Lalau et al.1 outline a new way of thinking regarding the extremely rare, but often serious and potentially fatal, condition of MALA. They present a thoughtful analysis of existing MALA data and propose a more precise framework and nomenclature for categorizing LA with regard to whether metformin is clearly implicated causally, or is more of an “innocent bystander”. Specifically, the authors propose a framework, primarily based on the presence of any other underlying condition that can cause LA, as well as a metformin measurement, within the proposed “umbrella” category of “lactic acidosis in metformin therapy” (LAMT) as follows. (1) Metformin‐induced LA (MILA): cases where (i) no known additional conditions that could lead to LA are present and (ii) a high plasma metformin concentration value is available or there is evidence suggestive of metformin accumulation based on the patient's metformin dose, renal function, and time since last dose. (2) Metformin‐unrelated LA (MULA): cases with good evidence of an intercurrent acute illness or condition that can lead to LA, together with low actual or assumed metformin concentration(s). (3) MALA: cases with insufficient information to rule out metformin involvement.

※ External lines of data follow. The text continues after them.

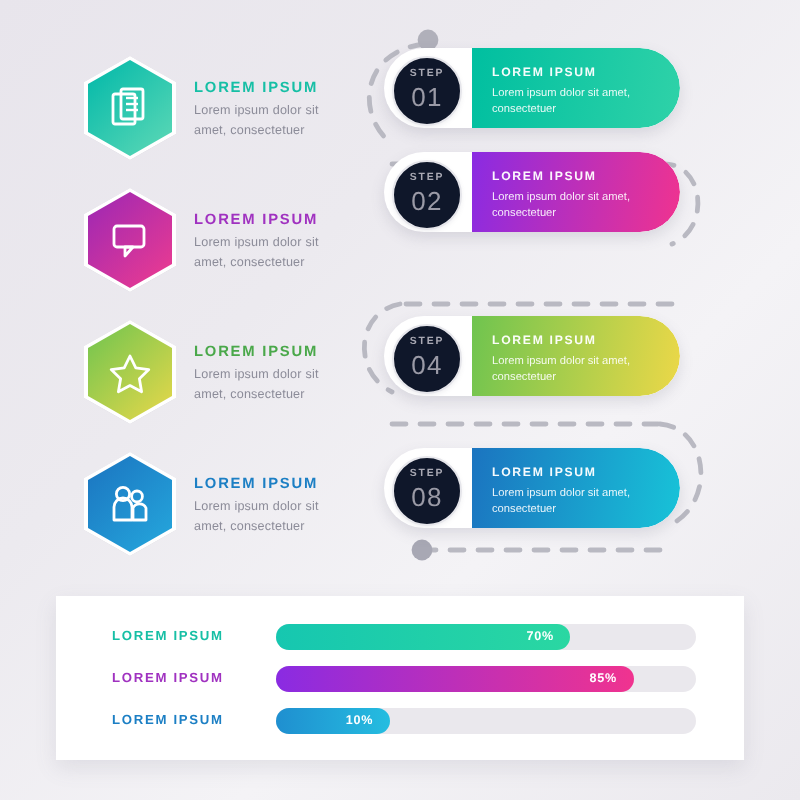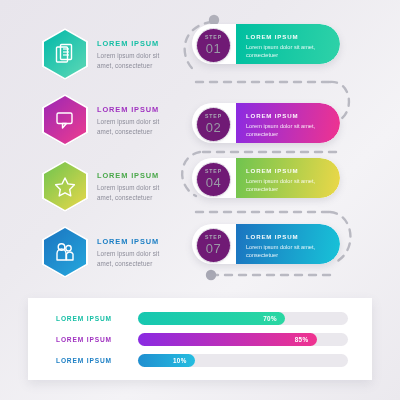"01" .step-circle { background: #701a75 -> #0f172a }
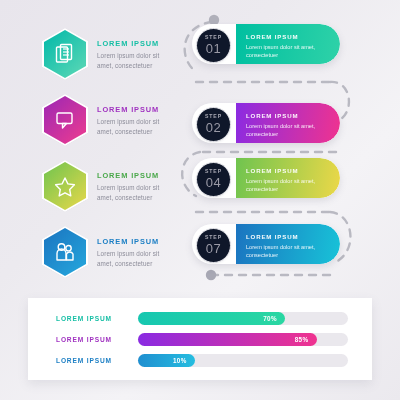"02" div.step-row { top: 103px -> 76px }
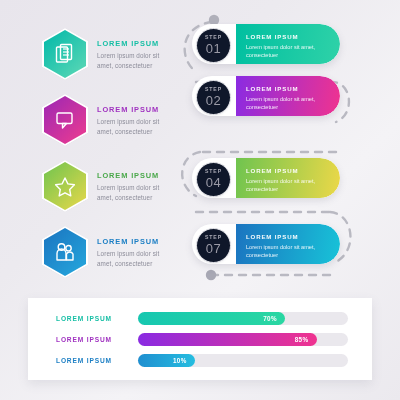"07" div.step-num { text: 07 -> 08 }
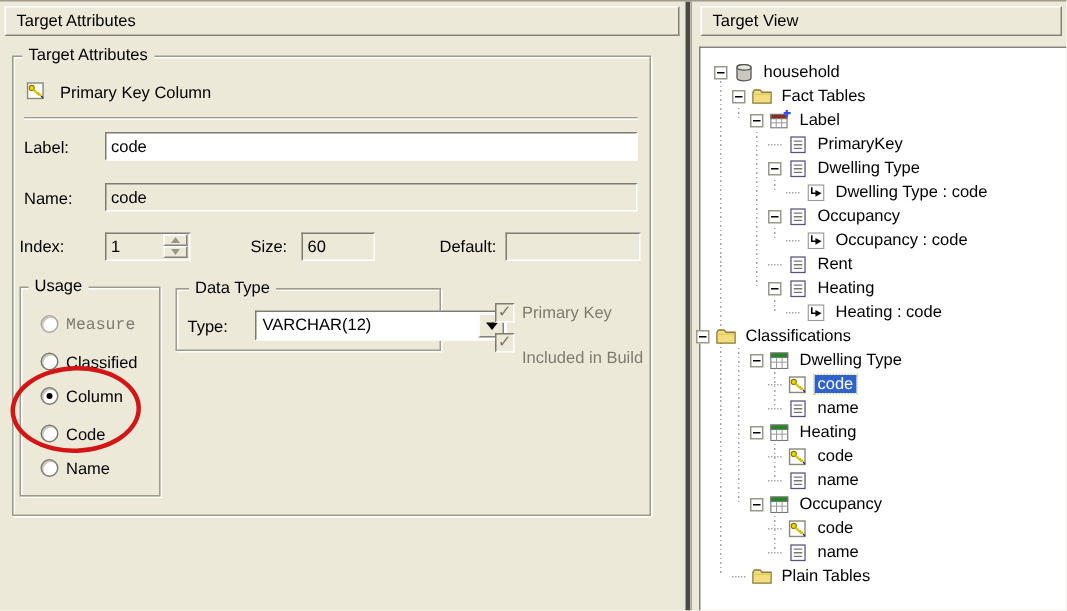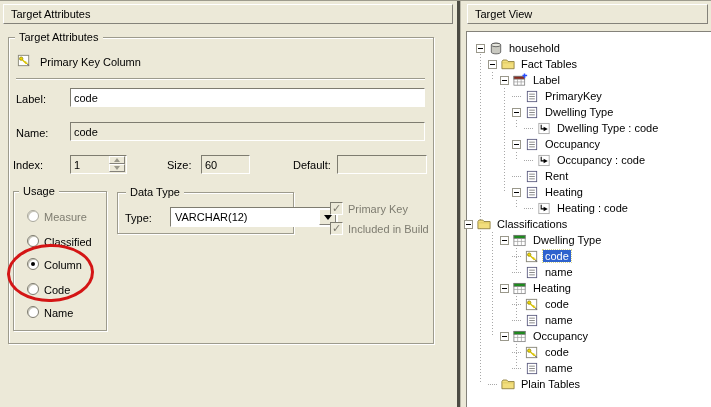"Measure" span.lbl { font-family: none -> Liberation Mono, monospace }
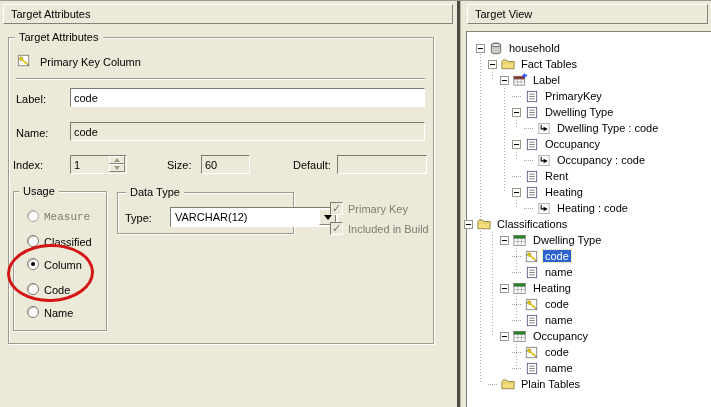"Included in Build" span.lbl { top: 222px -> 232px }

While a more precise categorization paradigm may provide useful guidance to clinicians when dealing with suspected cases of MALA, the authors suggest that metformin does not play a contributing role in cases in which any other condition could be attributed to the LA event, and conclude that MULA “.” The authors do not provide new data to justify such a conclusion, and this conclusion does not incorporate the additive and perhaps synergistic effect metformin concentration has on inducing LA when a secondary event occurs. Contrary to the authors’ assessment, MALA represents the majority of cases as there is often insufficient information in real‐world clinical settings to definitively exclude metformin as a contributing cause of LA.

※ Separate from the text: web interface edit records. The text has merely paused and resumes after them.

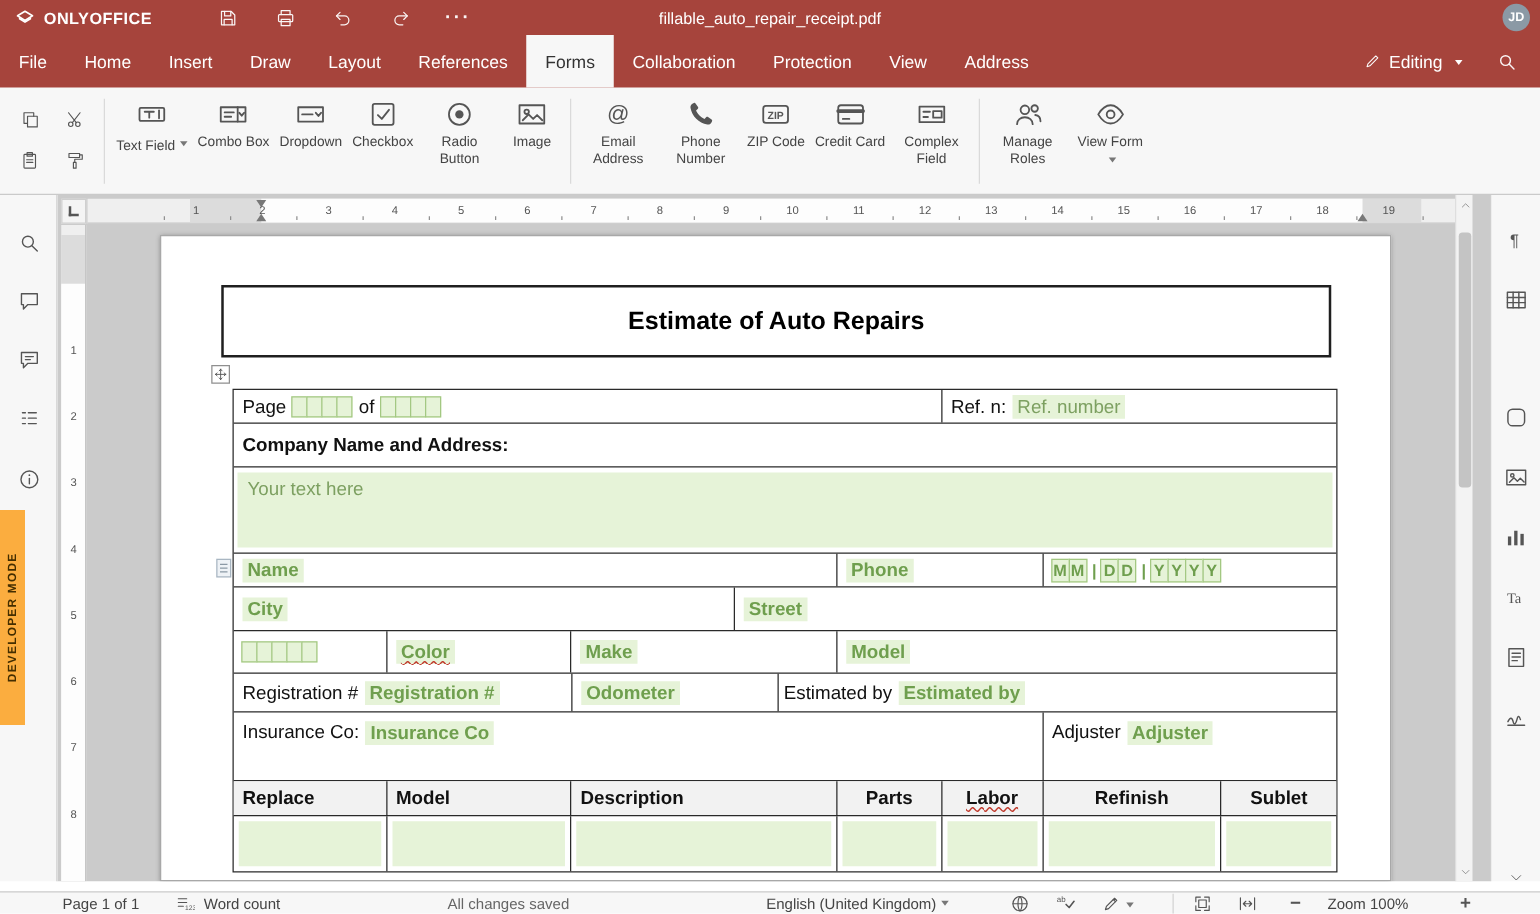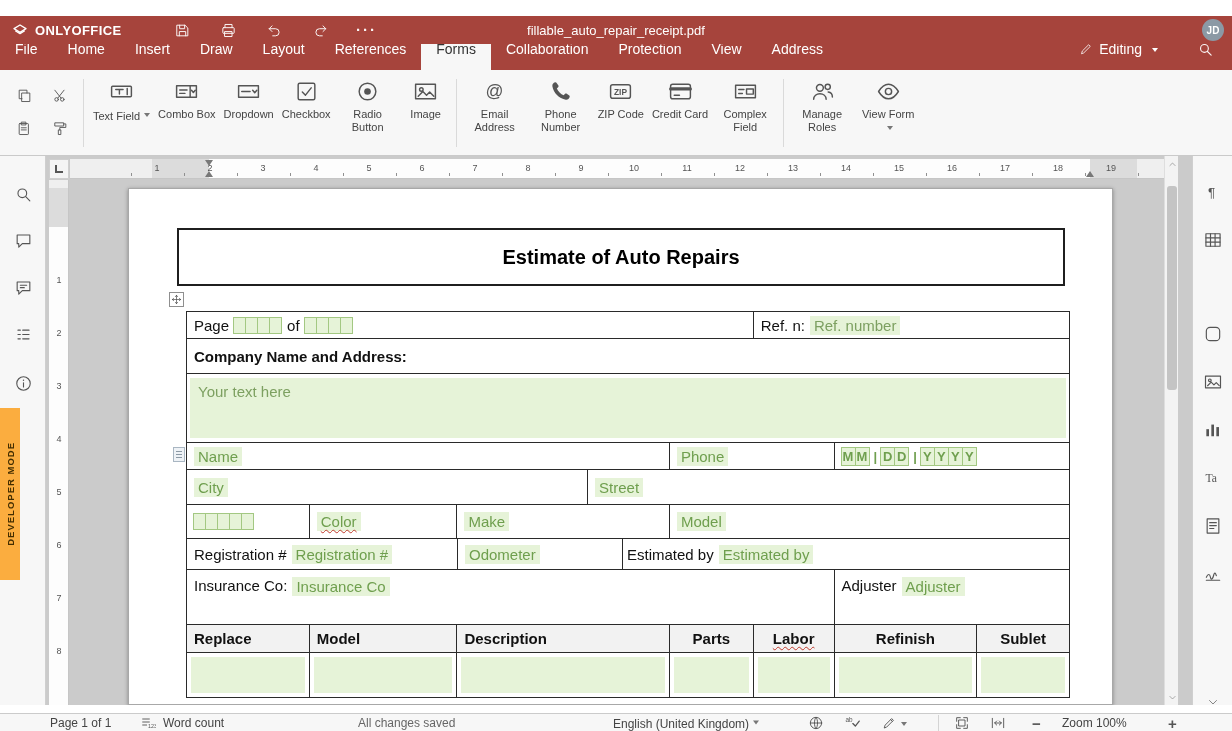"ONLYOFFICE" .titlebar { top: 16px -> 0 }
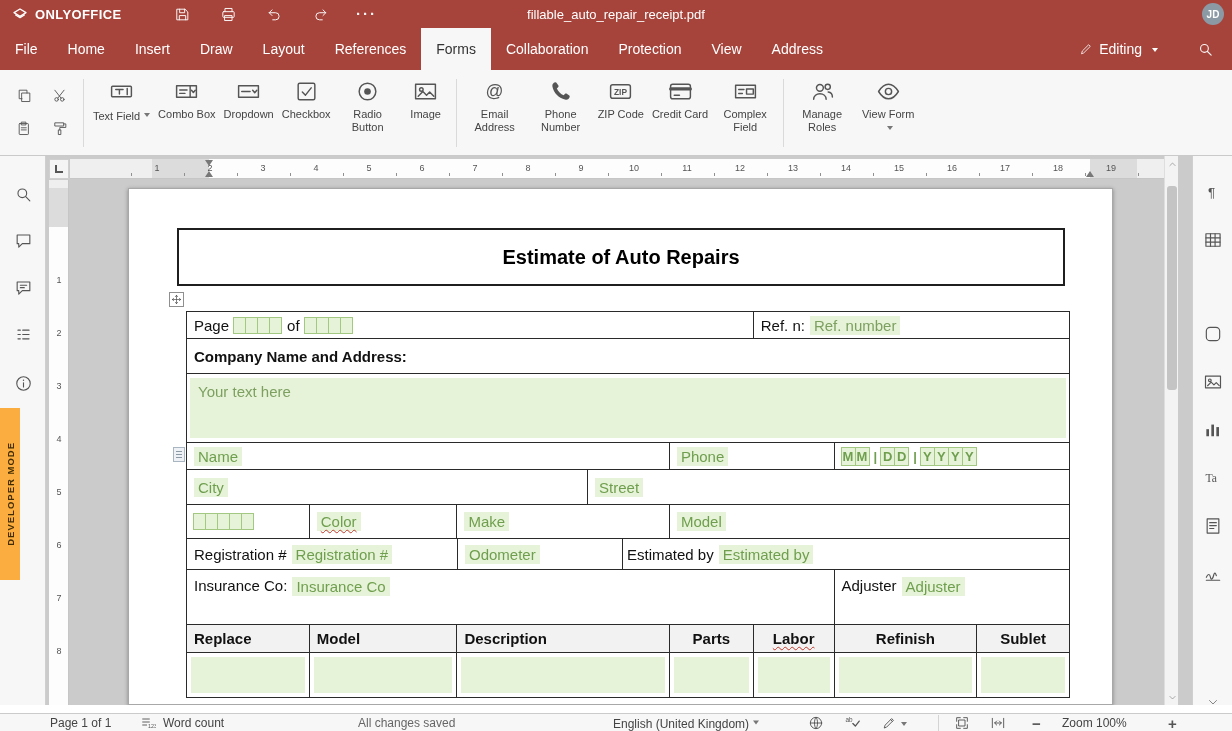"Editing" .menu-right { gap: 34px -> 22px }
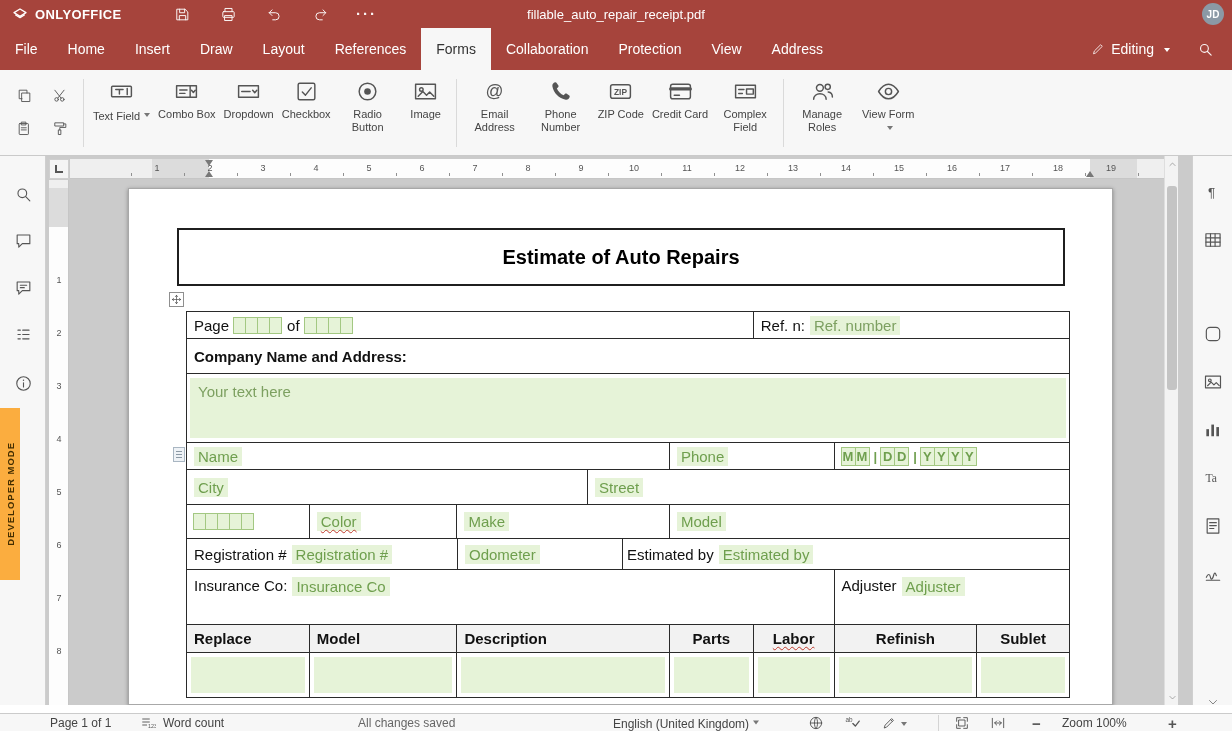"Name" .fld { font-weight: normal -> bold }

The underlying assumption made by Lalau et al. is that a single low measurement of plasma metformin and the presence of any other hypoxic condition is sufficient to rule out metformin relatedness. We do not believe that metformin's involvement in the development of LA can be so easily excluded for two reasons. Firstly, metformin increases the risk of LA. Because of its ability to disrupt lactate metabolism, metformin accumulation can cause LA on its own in extreme cases (eg, renal failure, overdose), and moderate accumulation can increase the likelihood that a secondary hypoxic event would lead to LA even though the severity of such an event may not have been sufficient to lead to LA in the absence of metformin accumulation. Thus, metformin use presents a risk of metformin plasma accumulation, which lowers the threshold for any relevant other intercurrent event to induce LA. As such, a secondary condition/event is often present in cases of MALA, but that is an insufficient reason to exclude metformin accumulation as a contributing factor. The relationship between degree of metformin accumulation and severity of a secondary hypoxic condition as it relates to LA risk is complex, as exemplified in Figure 1.

Figure 1

Representation of lactic acidosis risk as a function of metformin accumulation and other precipitating factors

Secondly, the temporal relationship between metformin accumulation and effects on oxidative metabolism and ensuing acidosis risk are not completely understood. A recent publication by Neal et al.3 showed that exposure to high concentrations of metformin can have prolonged effects on oxidative metabolism, even after a lengthy washout. Thus, even if metformin concentrations are low at the time of assessment (possibly many hours after LA ensued), a contributing role of metformin cannot be excluded. This is consistent with reports of MALA that are refractory to the commonly employed treatment haemodialysis.4, 5

Thus, for reasons stated we believe that, in the vast majority of cases, we do not have the ability to exclude the known ability of metformin to increase LA risk. Our concern is that, while attempting to add more precision to the terms used to define LA in the presence of metformin use, a binary classification system that would discount the contribution of metformin based on a cross‐sectional assessment of the patient would be inappropriate from a pharmacovigilance perspective as it will probably lead to underreporting of metformin's association with LA. We refer the reader to a recent report by Boucaud‐Maitre et al.6 not discussed by Lalau et al, which provides a rich data set regarding MALA incidence and the relationship between metformin plasma concentration, lactate concentration, pH and renal function. The conclusions drawn in that study point to a strong relationship among circulating concentrations of metformin, LA and mortality. MALA is indeed an imprecise term that speaks to the often multivariate nature of LA events in patients treated with metformin.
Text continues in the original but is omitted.